Our gut cannot break down everything we eat on its own. In your gut you have millions of bacteria vital to your body – in fact if you could take them all out they would weigh the same as your brain – and we can’t properly digest our food without the help of these friendly bacteria. But modern living has changed the balance of our microbiome. Research on hunter-gather communities shows that your average city dweller has only 40% of the bacterial variety of a traditional hunter-gatherer with far less of the bacteria species for breaking down plants.

So the first thing your body has to work on is changing that balance. Simplistically… if you’ve had a high carb/sugar diet, your body will have more of those bacteria (lets call them bacteria C), and if you hardly eat any veg you will hardly have any bacteria V (for veg). So if you dramatically change your diet, bacteria C (saying “Where’s ma loaf an tatties gone?!”) will create carb cravings (hunger pangs) while bacteria V will be having to multiply rapidly (Where’s all the veg suddenly coming from? We need reinforcements to get through this lot.”) I recommend the juice reboot with total carb/sugar elimination for 5 days simply because it gets the discomfort over and done with quickly in 5 days. If you get organised, everyone can manage 5 days. Honest!

Once your vegetable intake is high enough, your gut flora changes and those carb cravings vanish, you start to feel full of energy, your skin clears up and your weight drops.. The bacteria settle down in the right quantities and are quietly content. If I get disorganised and I don’t always have enough veg to hand (sadly they go off so need picking/shopping every second day), what happens is that my veg intake drops and then I get carb hunger and break my regime. The carb bacteria C quickly remultiply and then you have to reduce them all over again with the accompanying cravings. So the key is to shop little and often and make sure that the divisions you’ve drawn on your plate are kept to – then the rest is easy. Carbs become an occasional item – hopefully baked yourself so you know what’s in them and they’re good quality carbs.

One common excuse I am given a lot by people is that, try as they might, they don’t ‘like’ vegetables. And by vegetables I mean leaves, shoots, buds and flowers digested by bacteria V – not the starchy carb-filled roots that satisfy bacteria C!

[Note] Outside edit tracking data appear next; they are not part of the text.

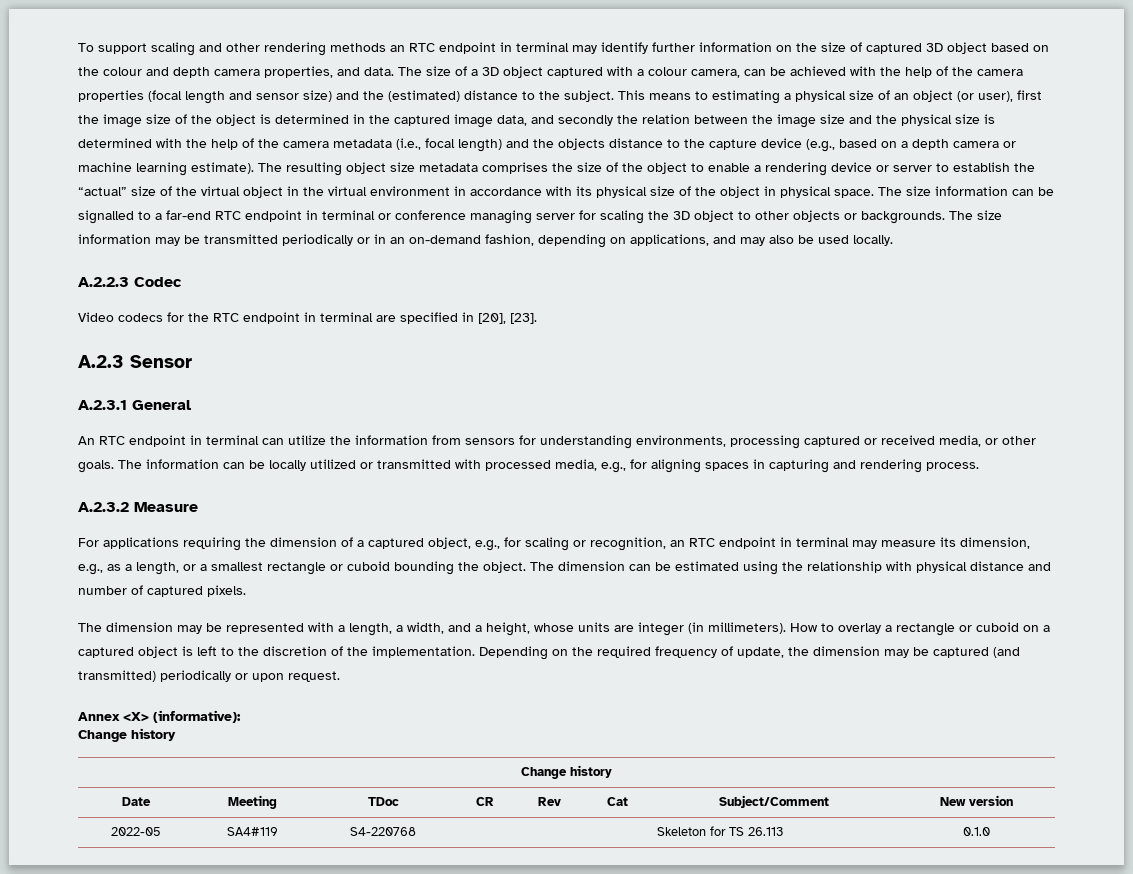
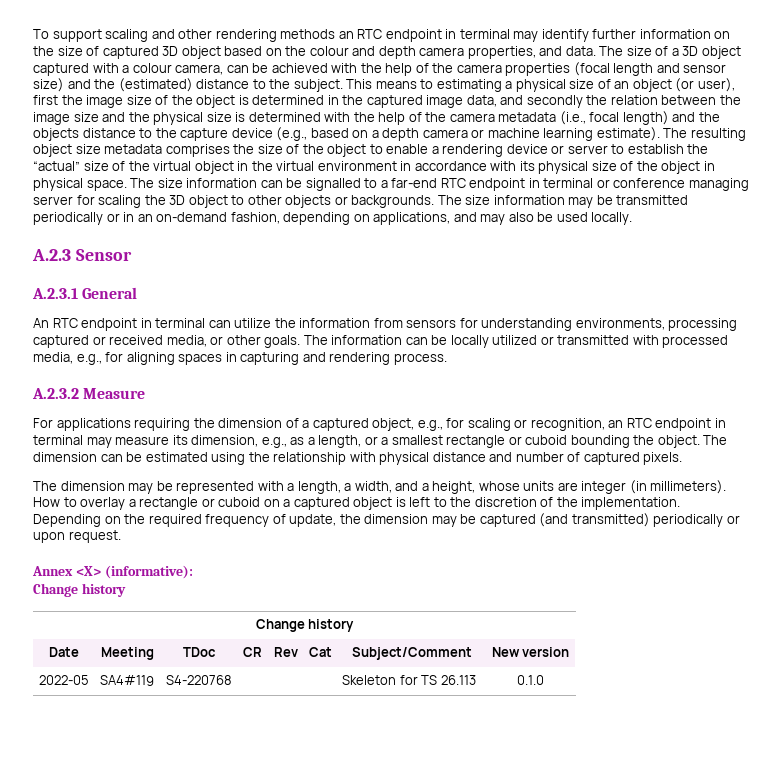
- A.2.2.3 Codec
- Video codecs for the RTC endpoint in terminal are specified in [20], [23].

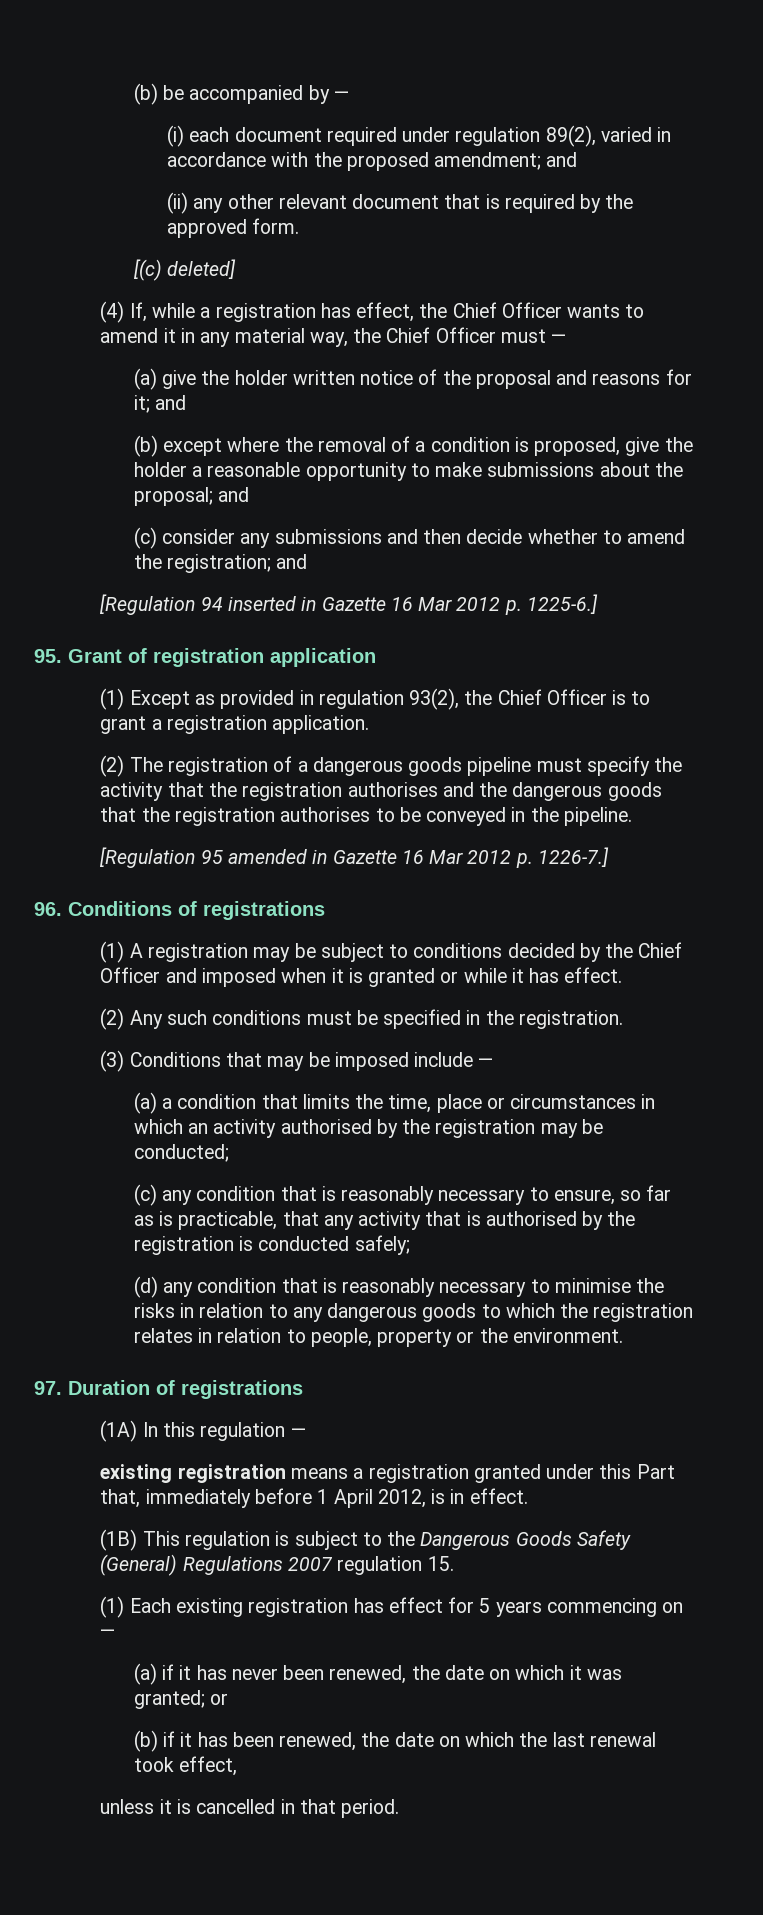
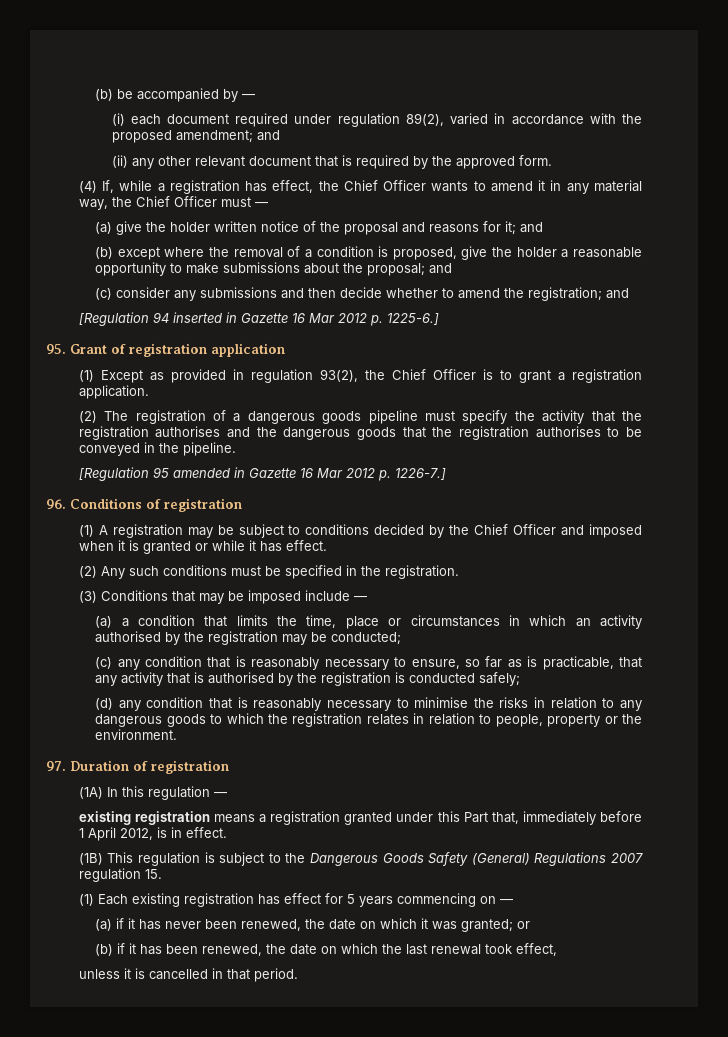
- [(c) deleted]
- 96. Conditions of registrations
+ 96. Conditions of registration
- 97. Duration of registrations
+ 97. Duration of registration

Wild garlic, home grown kale and others

Wild garlic, home grown kale and others

Again, your palette will change once you have been doing this long enough. You will learn to distinguish between your desire for bitter and your desire for sweet, as they are easily confused and there are so many sugar filled temptations to instantly satisfy your desire! Without exception, the key to this rests with a blindingly good salad dressing. This can be poured over any leaf salad, and also used as a dressing for cooked green vegetables. This tangy, tasty, veg-transforming recipe was first given to me by a friend who got it from a friend… and I hope you will also pass it on.

Version 1
50% good quality olive oil
25% light soy sauce
25% freshly squeezed lemon juice
1-2 crushed cloves of fresh garlic
Put all the ingredients together in a bottle or jam jar and shake very well. Keeps for days so make a lot and use liberally over all your salads and veg. I buy my light soy sauce from the Asian section to keep the price under control!

Version 2
50% good quality olive oil
25% light soy sauce
25% infused dark vinegar (e.g. raspberry, elderberry, balsamic)
1-2 crushed cloves of fresh garlic
Small knob grated fresh ginger root
Small sliced fresh chilli pepper
Put all together and shake, shake, shake.